Common pitfalls to avoid
Even when invoicing before final delivery is allowed, certain mistakes can trigger conflict. Avoid these pitfalls:
Billing without an agreed structure
If your agreement doesn’t mention progress billing and you suddenly invoice mid-project, the client may feel blindsided. Solve this by defining billing terms up front.
Vague milestones
Milestones like “phase 2” or “design work” can lead to arguments. Use tangible descriptions and completion criteria.
Overbilling ahead of value
Clients accept pre-delivery invoices when they feel the payment is proportional to value delivered so far. If you invoice 90% before the client has seen meaningful progress, trust may erode—even if it’s technically permitted by contract.

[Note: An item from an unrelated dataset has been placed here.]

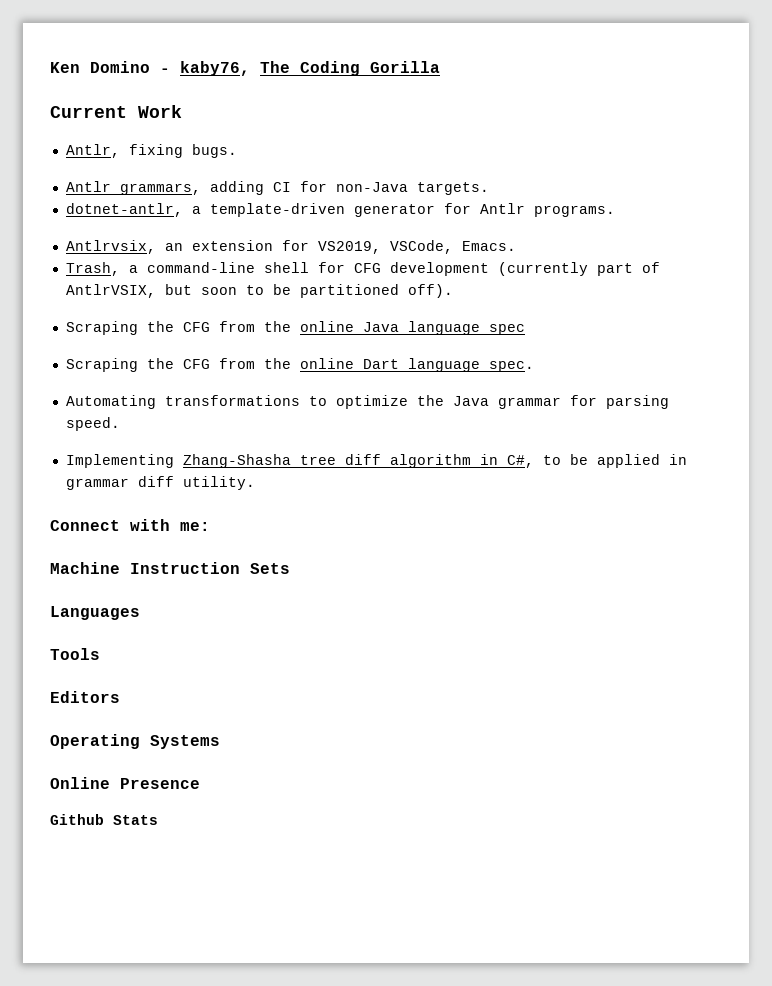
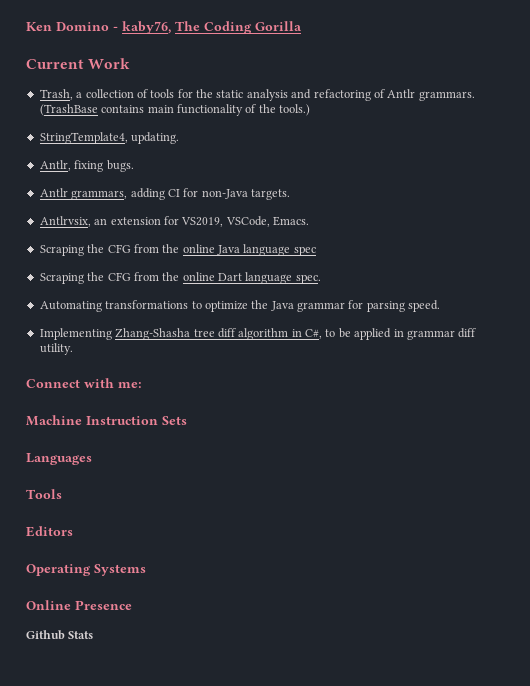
(182, 111) none -> [39,89,475,101] [39,104,310,116] [39,132,180,144] // Trash, a collection of tools for the static analysis and refactoring of Antlr grammars. (TrashBase contains main functionality of the tools.) // StringTemplate4, updating.
[65,203,615,217] // dotnet-antlr, a template-driven generator for Antlr programs. -> (290, 194) none
[65,262,660,276] [65,284,453,298] // Trash, a command-line shell for CFG development (currently part of AntlrVSIX, but soon to be partitioned off). -> (309, 221) none

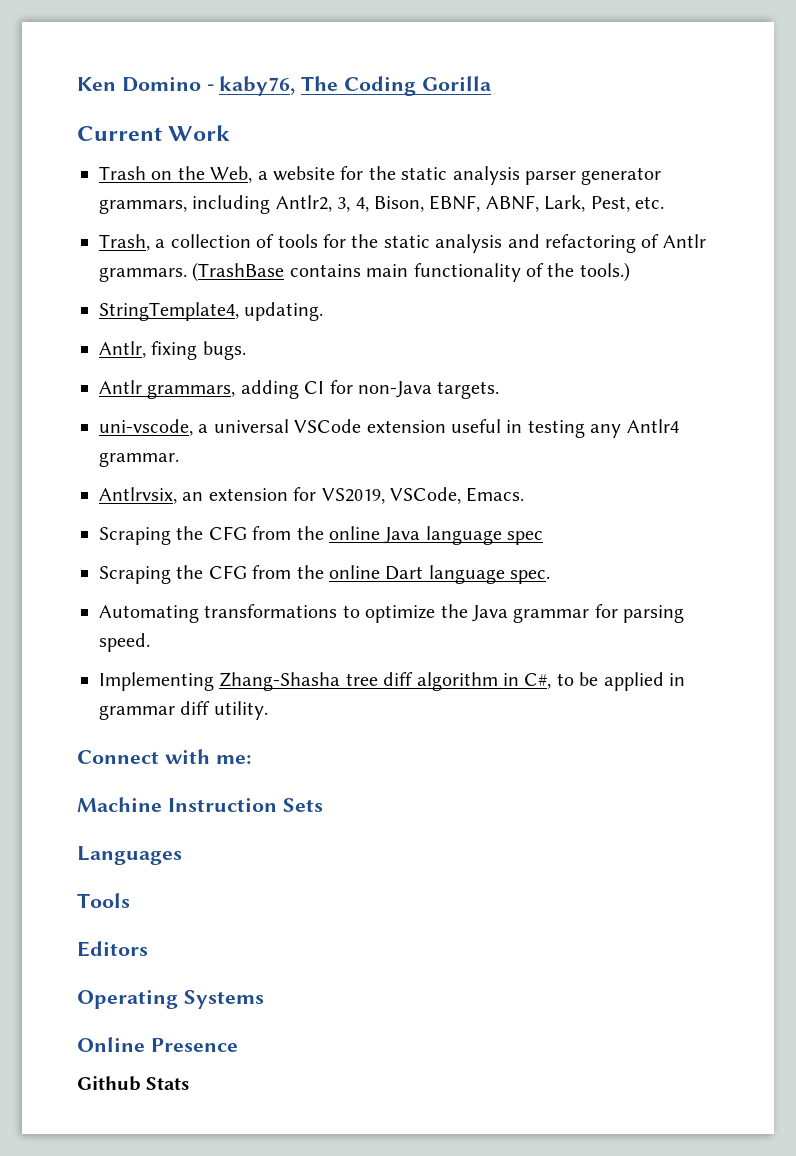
(131, 63) none -> [99,166,662,185] [99,195,664,214] // Trash on the Web, a website for the static analysis parser generator grammars, including Antlr2, 3, 4, Bison, EBNF, ABNF, Lark, Pest, etc.
(290, 194) none -> [99,419,679,438] [99,452,179,467] // uni-vscode, a universal VSCode extension useful in testing any Antlr4 grammar.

Delivering everything before collecting
If you deliver the final files or transfer full access before the last payment, you lose leverage. Many providers deliver final source files, launch access, or handover packages only after the final invoice is paid.
Ignoring client procurement requirements
Larger clients may require a purchase order number, vendor onboarding, specific invoice fields, or a particular billing schedule. Ask for these requirements early so your invoices don’t get stuck in administrative limbo.
So, can you invoice before final delivery in the US?
Yes—most of the time, you can invoice clients for work completed before final delivery in the US, as long as your agreement supports progress billing and your invoice accurately describes what you’ve done so far. The safest and simplest approach is to define a clear billing model (milestones, time-based billing, retainers, deposits, or installments), document what “complete” means at each stage, and send invoices that unmistakably match that structure.
If you make progress billing part of your standard process, clients learn what to expect, projects run more smoothly, and your cash flow becomes predictable. And when you pair solid terms with clean, professional invoices through invoice24, you’ll spend less time chasing payments and more time doing the work you’re great at.
Whether you choose milestone invoices, monthly time-based invoices, or a deposit-plus-balance structure, the best outcome is the same: your client pays in a way that reflects real progress, and you’re not forced to wait until the very end to get paid for the value you’ve already created.